Now rewrite the same question using the RBGO framework:
- R (Role): Who should AI play — “senior ops manager”, “strict tech reviewer”, “patient teacher”
- B (Background): Your specific situation — target users, budget, timeline
- G (Goal): What you want — a strategy, a troubleshooting approach, an email draft
- O (Output): What format — 3 recommendations, table format, under 300 words
Save the rewritten answer too. Put both side by side.
What to Observe
Lay the two answers next to each other and compare:
- Accuracy: Does the rewritten answer fit your actual scenario better?
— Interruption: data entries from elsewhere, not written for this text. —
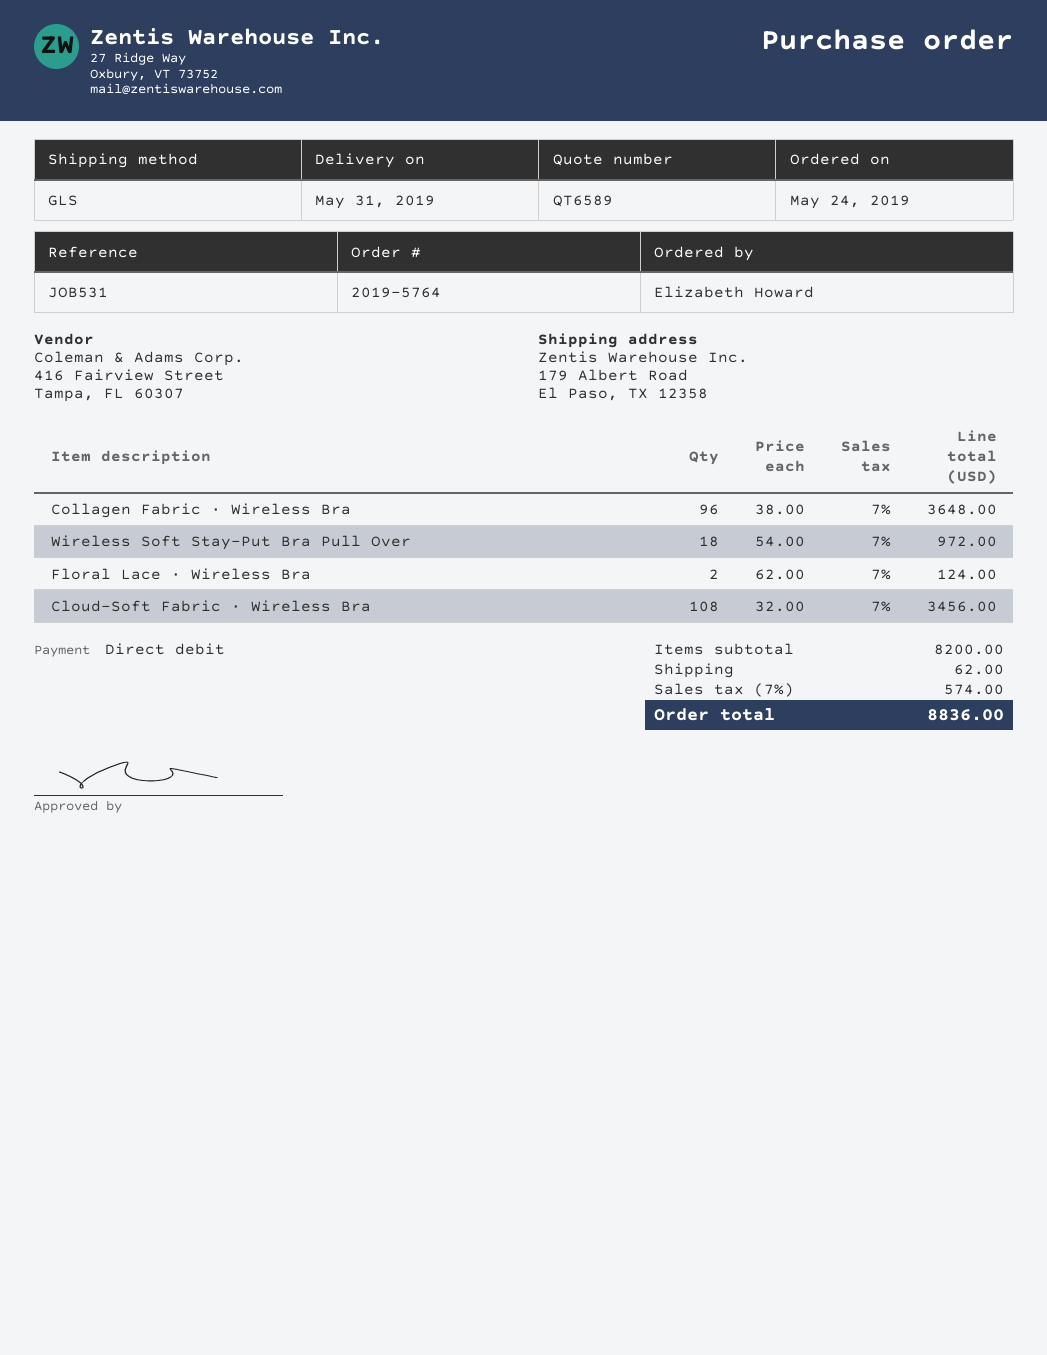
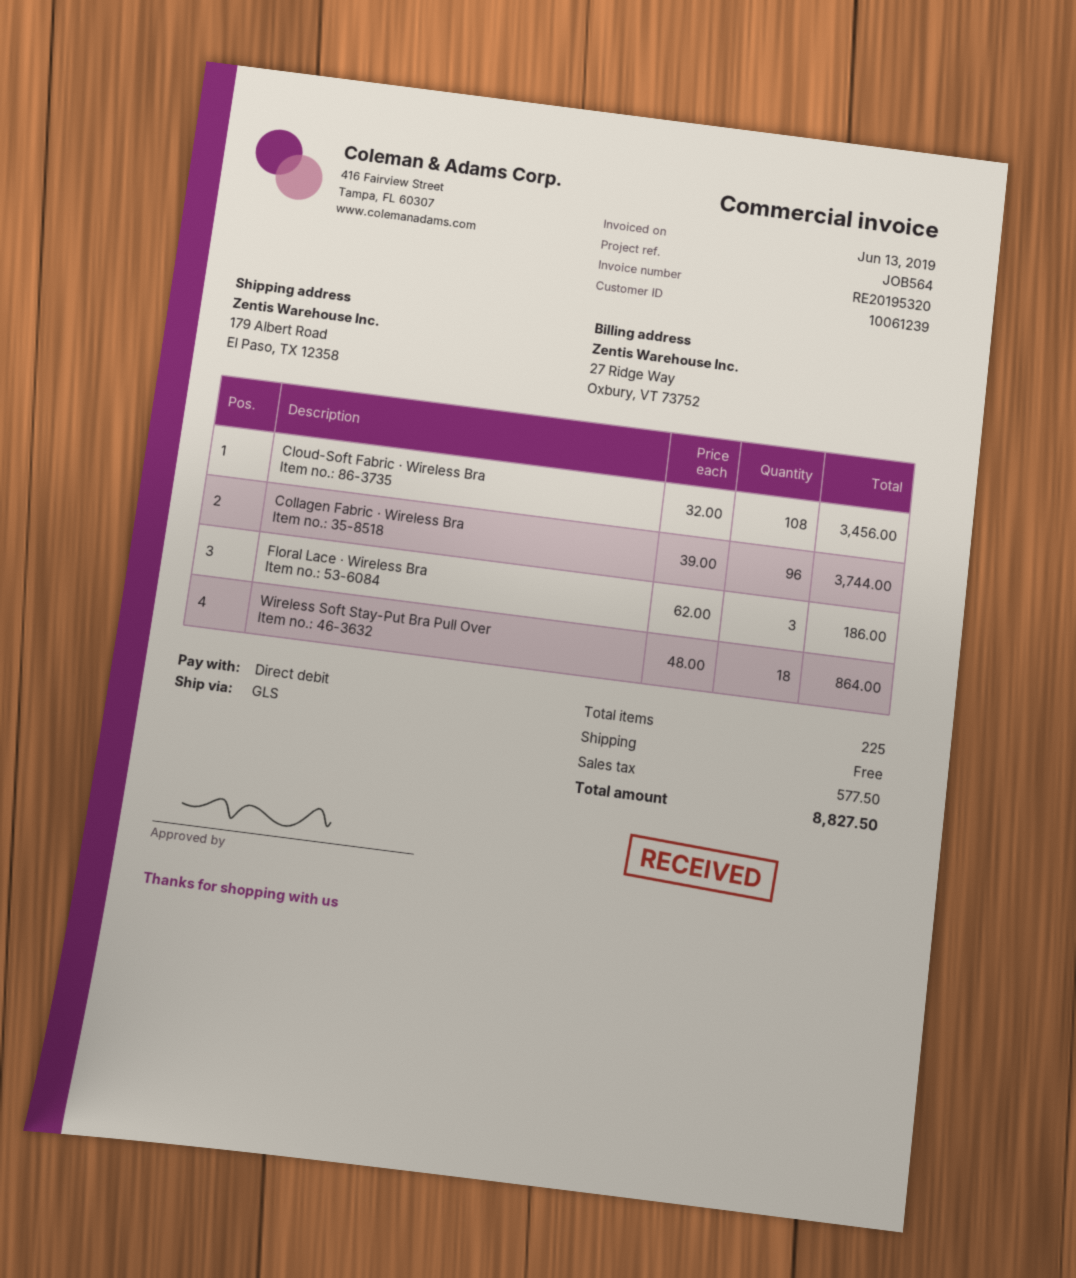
reference: JOB531 -> JOB564
Collagen Fabric · Wireless Bra: 96 x 38.00 = 3648.00 -> 96 x 39.00 = 3744.00
Wireless Soft Stay-Put Bra Pull Over: 18 x 54.00 = 972.00 -> 18 x 48.00 = 864.00
Floral Lace · Wireless Bra: 2 x 62.00 = 124.00 -> 3 x 62.00 = 186.00
shipping: 62.00 -> 0.00
tax: 574.00 -> 577.50
total: 8836.00 -> 8827.50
- Actionability: Which one can you pick up and use immediately?
- Fluff: How much “correct but useless” content is in the vague version vs. the RBGO version?
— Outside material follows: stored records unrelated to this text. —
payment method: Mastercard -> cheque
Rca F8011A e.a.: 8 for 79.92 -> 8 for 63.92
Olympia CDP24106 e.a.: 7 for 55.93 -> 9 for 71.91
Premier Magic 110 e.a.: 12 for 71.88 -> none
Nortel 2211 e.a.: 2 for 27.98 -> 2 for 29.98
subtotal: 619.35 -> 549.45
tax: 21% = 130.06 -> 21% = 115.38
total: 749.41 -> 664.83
- Information density: Same length — which gives you more useful info?
Most people’s first reaction: “That’s a huge difference.”
That’s the point.
Why It Matters
Last article taught the RBGO framework. But “knowing” and “doing” are separated by one round of hands-on practice. This exercise lets you verify with YOUR question, YOUR scenario — that adding four extra lines of info changes answer quality dramatically.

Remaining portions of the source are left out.